--- MATERIAL FOR THIS EXERCISE ---

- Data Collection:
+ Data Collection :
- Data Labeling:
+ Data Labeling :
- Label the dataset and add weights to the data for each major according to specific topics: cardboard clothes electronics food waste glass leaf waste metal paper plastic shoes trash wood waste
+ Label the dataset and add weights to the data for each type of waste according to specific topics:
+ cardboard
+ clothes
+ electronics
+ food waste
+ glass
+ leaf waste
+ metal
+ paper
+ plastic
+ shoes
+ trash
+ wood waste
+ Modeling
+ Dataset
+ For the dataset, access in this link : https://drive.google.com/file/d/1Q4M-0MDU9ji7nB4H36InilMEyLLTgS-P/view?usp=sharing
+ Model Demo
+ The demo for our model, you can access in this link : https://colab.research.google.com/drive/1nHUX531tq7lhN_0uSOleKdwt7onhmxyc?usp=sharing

---
--- MATERIAL FOR THIS EXERCISE ---

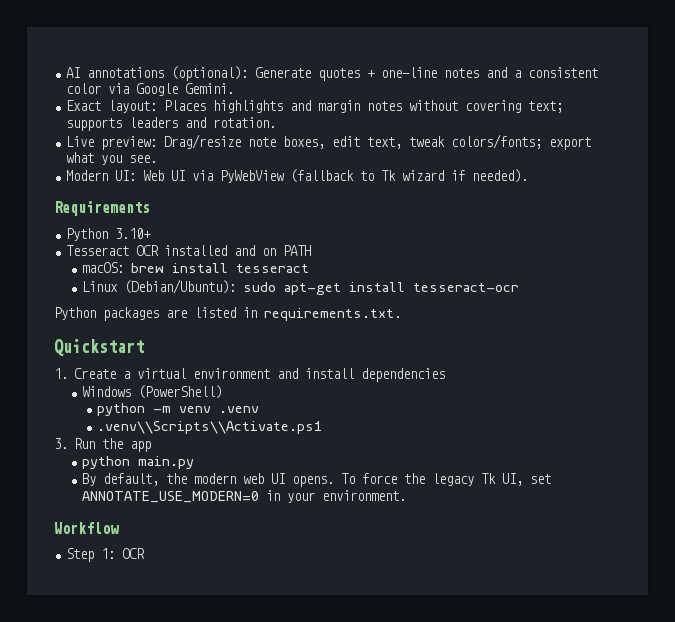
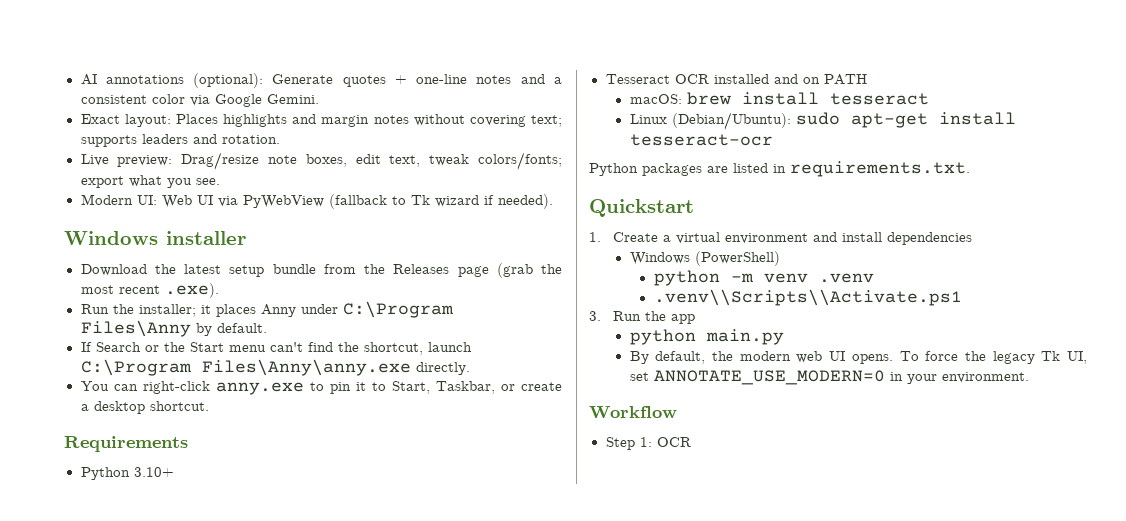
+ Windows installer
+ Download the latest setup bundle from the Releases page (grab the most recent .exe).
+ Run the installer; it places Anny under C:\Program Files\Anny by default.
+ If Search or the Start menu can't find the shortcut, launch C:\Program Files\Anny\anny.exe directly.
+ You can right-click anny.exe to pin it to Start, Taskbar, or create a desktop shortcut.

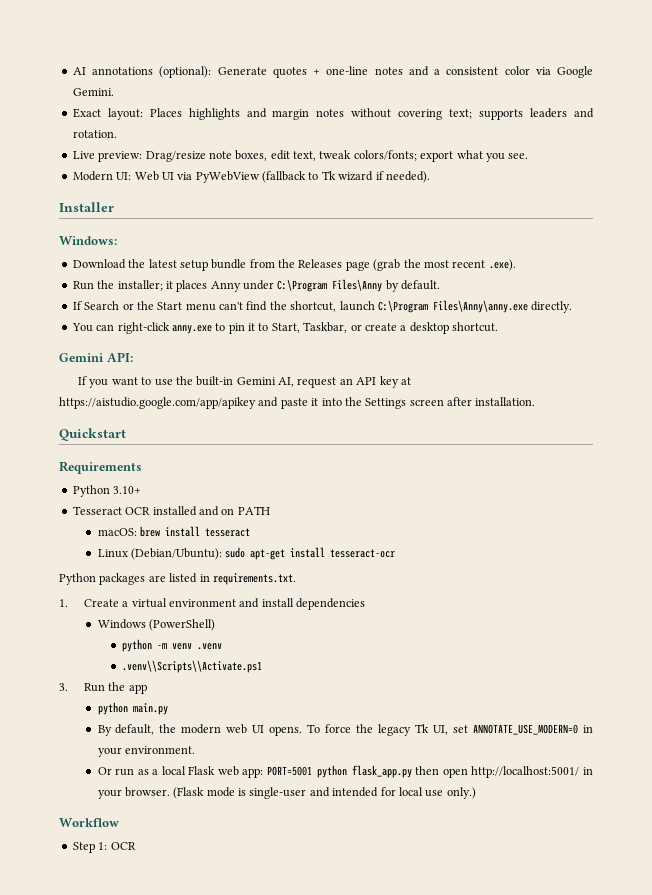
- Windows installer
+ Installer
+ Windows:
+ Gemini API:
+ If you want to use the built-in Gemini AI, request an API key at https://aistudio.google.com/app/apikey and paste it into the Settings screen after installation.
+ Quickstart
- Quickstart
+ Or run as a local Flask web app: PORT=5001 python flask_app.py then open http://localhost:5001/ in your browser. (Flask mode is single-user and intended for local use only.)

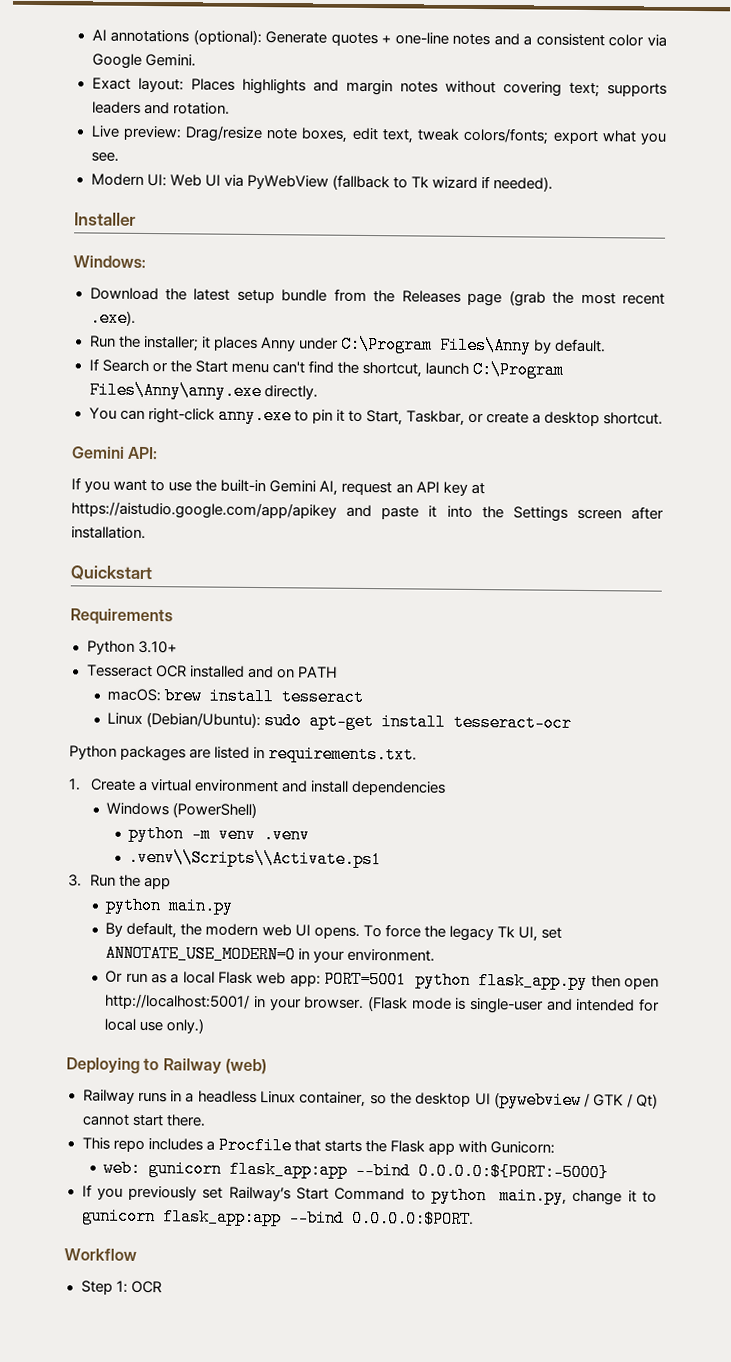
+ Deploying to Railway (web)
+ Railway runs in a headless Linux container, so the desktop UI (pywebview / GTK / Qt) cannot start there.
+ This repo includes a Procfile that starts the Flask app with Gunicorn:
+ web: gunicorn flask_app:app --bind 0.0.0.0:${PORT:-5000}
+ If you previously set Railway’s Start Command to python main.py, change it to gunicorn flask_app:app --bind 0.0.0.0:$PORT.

---

# REQUIRED WORK
Using the records given above, list every line that includes the word "shortcut".

# TASK OUTPUT
+ If Search or the Start menu can't find the shortcut, launch C:\Program Files\Anny\anny.exe directly.
+ You can right-click anny.exe to pin it to Start, Taskbar, or create a desktop shortcut.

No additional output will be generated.